Before one enters this spectrum of sorrow, which changes even the color of trees, there is a blind and daringly wrong assumption that probably allows us to blunder through the days. There is a way one thinks that the show will never end—or the loss, when it comes, will be toward the end of the road, not in its middle . . . I meant that I might somehow sidestep the cruelty of an intolerable loss, one rendered without the willful or natural exit signs of drug overdose, suicide, or old age.4




At the same time, the health care team can be helpful in assisting both patients and loved ones not to become stuck in prolonged denial such as happened in the following:



My husband, John, age 55, was handed his diagnosis of liver cancer by a newly graduated doctor—John’s own had just retired. “As I’m sure you know,” the young man had blushingly begun, and John said simply, “Yes.” We walked out of the office holding hands and cold to the marrow.

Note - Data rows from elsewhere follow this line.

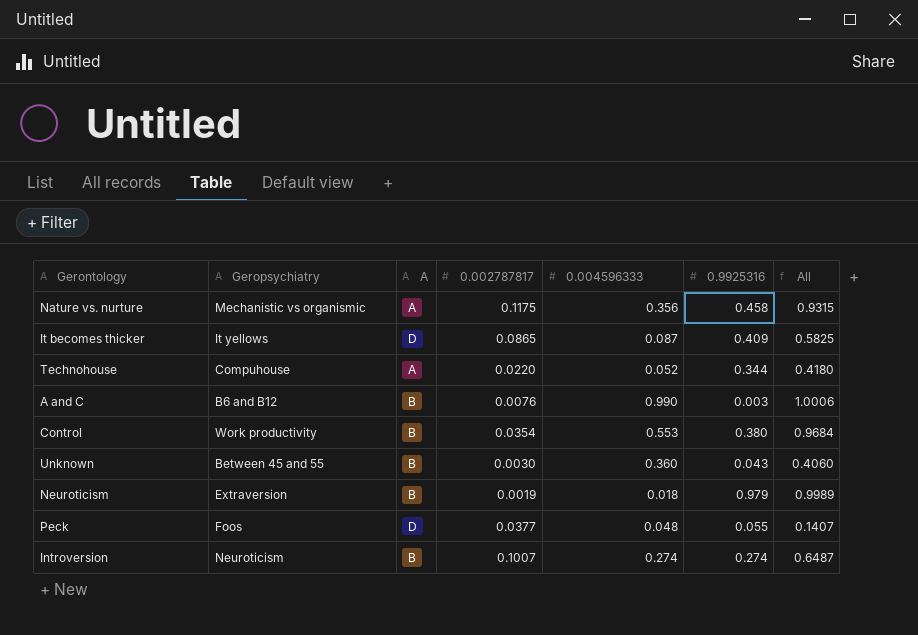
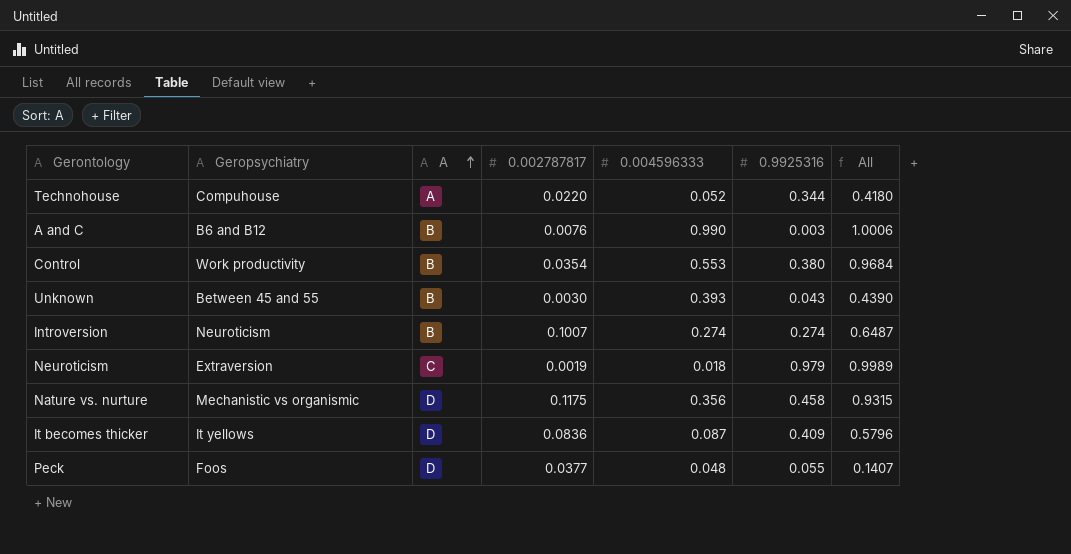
row order: none -> A ascending
Unknown | 0.004596333: 0.360 -> 0.393
Unknown | All: 0.4060 -> 0.4390
Neuroticism | A: B -> C
Nature vs. nurture | A: A -> D
It becomes thicker | 0.002787817: 0.0865 -> 0.0836
It becomes thicker | All: 0.5825 -> 0.5796

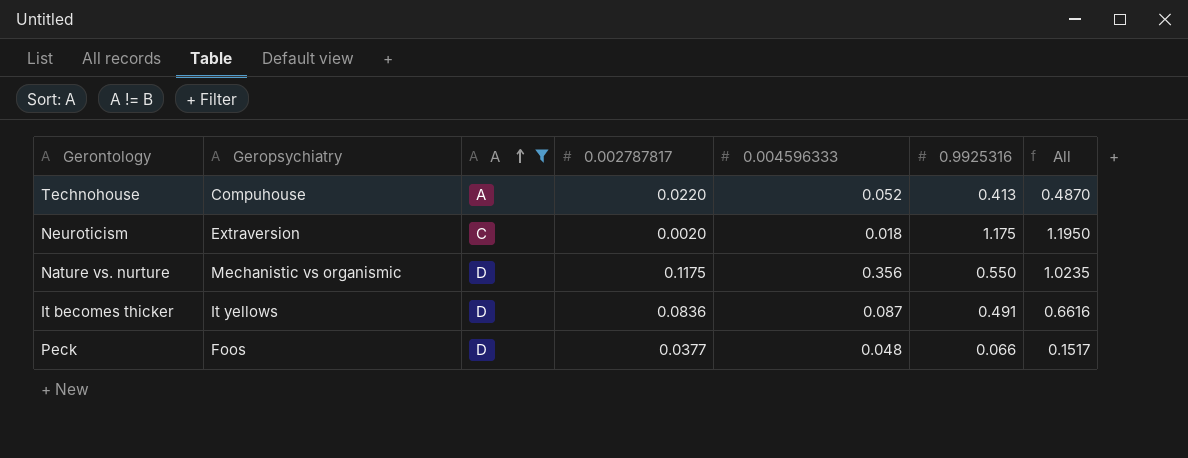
filter: none -> A != B
Technohouse | 0.9925316: 0.344 -> 0.413
Technohouse | All: 0.4180 -> 0.4870
Neuroticism | 0.002787817: 0.0019 -> 0.0020
Neuroticism | 0.9925316: 0.979 -> 1.175
Neuroticism | All: 0.9989 -> 1.1950
Nature vs. nurture | 0.9925316: 0.458 -> 0.550
Nature vs. nurture | All: 0.9315 -> 1.0235
It becomes thicker | 0.9925316: 0.409 -> 0.491
It becomes thicker | All: 0.5796 -> 0.6616
Peck | 0.9925316: 0.055 -> 0.066
Peck | All: 0.1407 -> 0.1517

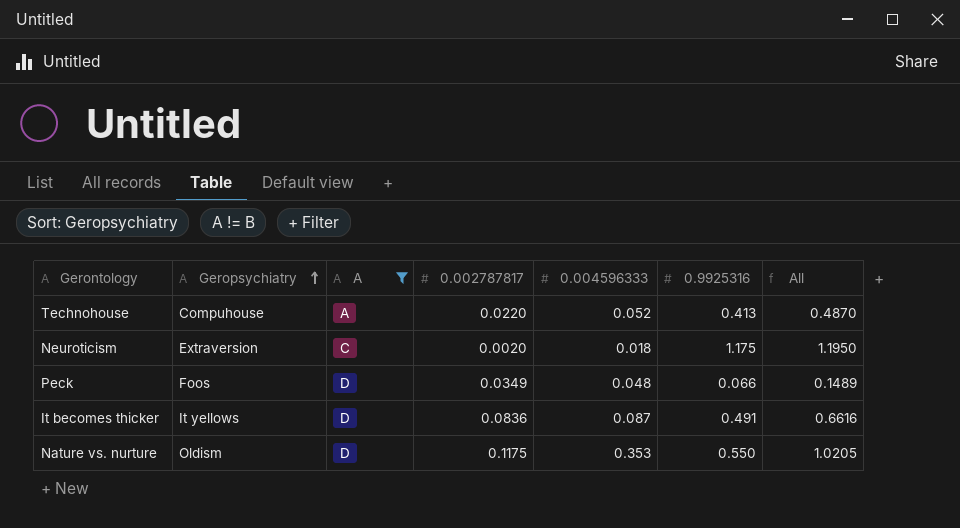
row order: A ascending -> Geropsychiatry ascending
Peck | 0.002787817: 0.0377 -> 0.0349
Peck | All: 0.1517 -> 0.1489
Nature vs. nurture | Geropsychiatry: Mechanistic vs organismic -> Oldism
Nature vs. nurture | 0.004596333: 0.356 -> 0.353
Nature vs. nurture | All: 1.0235 -> 1.0205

Near the end, I started looking for signs that the inevitable would not be inevitable. I watched a few leaves that refused to give up their green to the season. I took comfort in the way the sun shone brightly on a day they predicted rain—not a cloud in the sky! I even tried to formulate messages of hope in arrangements of coins on the dresser top—look how they had landed all heads up . . . what were the odds? I prayed, too, in a way that agnostics do at such times. Sorry I doubted you “dear God, help us now.” I stood shivering on our back patio in the early morning with my mug of coffee and told whatever might help us that now would be the time . . . but my dreams betrayed me: John, shrunk to the size of a thumb, fell from my purse where I’d been carrying him and was stepped on. In another dream, I took a walk around the block and when I came back, my house was gone.5



image REFLECTIONS


What, if anything, do you think the doctor could have done at the outset to help set this bereaving wife on a different course?


Denial mechanisms are so widespread in almost all Western societies that we gave special attention to it, but obviously there are other considerations and responses that we turn your attention to now.


Responses to Dying and Death


Because nearly all of us dread the thought of gradual and certain loss, the news of a life-threatening diagnosis is almost always disquieting. In this section you have an opportunity to think about what this state of affairs gives rise to.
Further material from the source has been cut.